TASK TO CARRY OUT:
Copy out exactly the lines spanning the line with "background: #ec4899 ->" to the line with "text: Start safe", inclusive, from the data underneath, with no pictures.

EXTRACTED DATA:
++++

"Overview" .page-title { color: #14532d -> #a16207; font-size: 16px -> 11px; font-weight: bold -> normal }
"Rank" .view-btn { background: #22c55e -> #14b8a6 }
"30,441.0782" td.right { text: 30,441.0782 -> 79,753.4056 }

++++

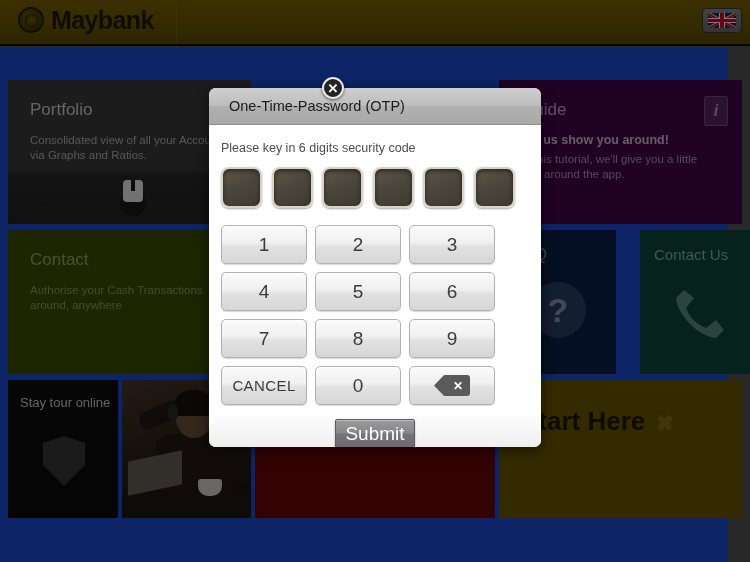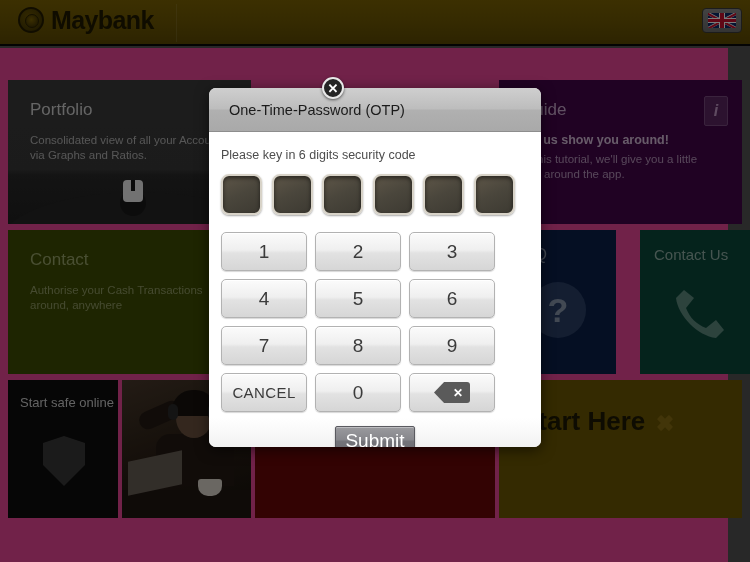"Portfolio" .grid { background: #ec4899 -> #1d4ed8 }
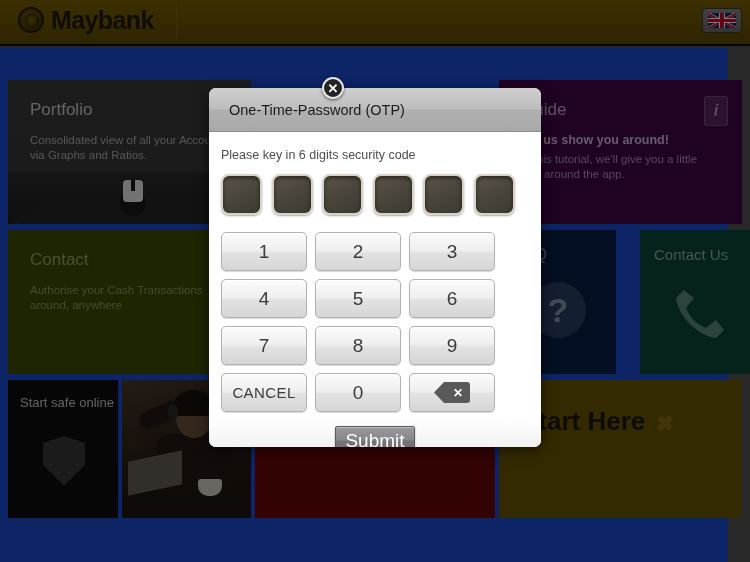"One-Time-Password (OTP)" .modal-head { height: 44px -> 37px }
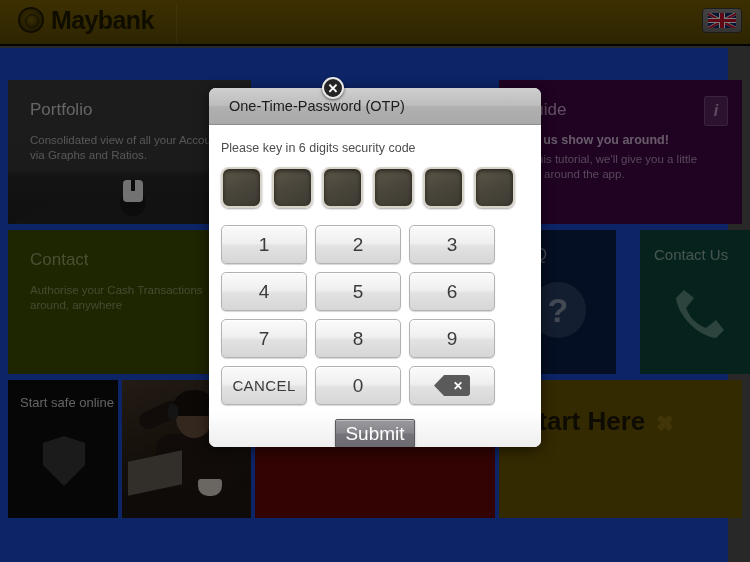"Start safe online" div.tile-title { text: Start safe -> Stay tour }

++++

YOUR SOLUTION:
"Portfolio" .grid { background: #ec4899 -> #1d4ed8 }
"One-Time-Password (OTP)" .modal-head { height: 44px -> 37px }
"Start safe online" div.tile-title { text: Start safe -> Stay tour }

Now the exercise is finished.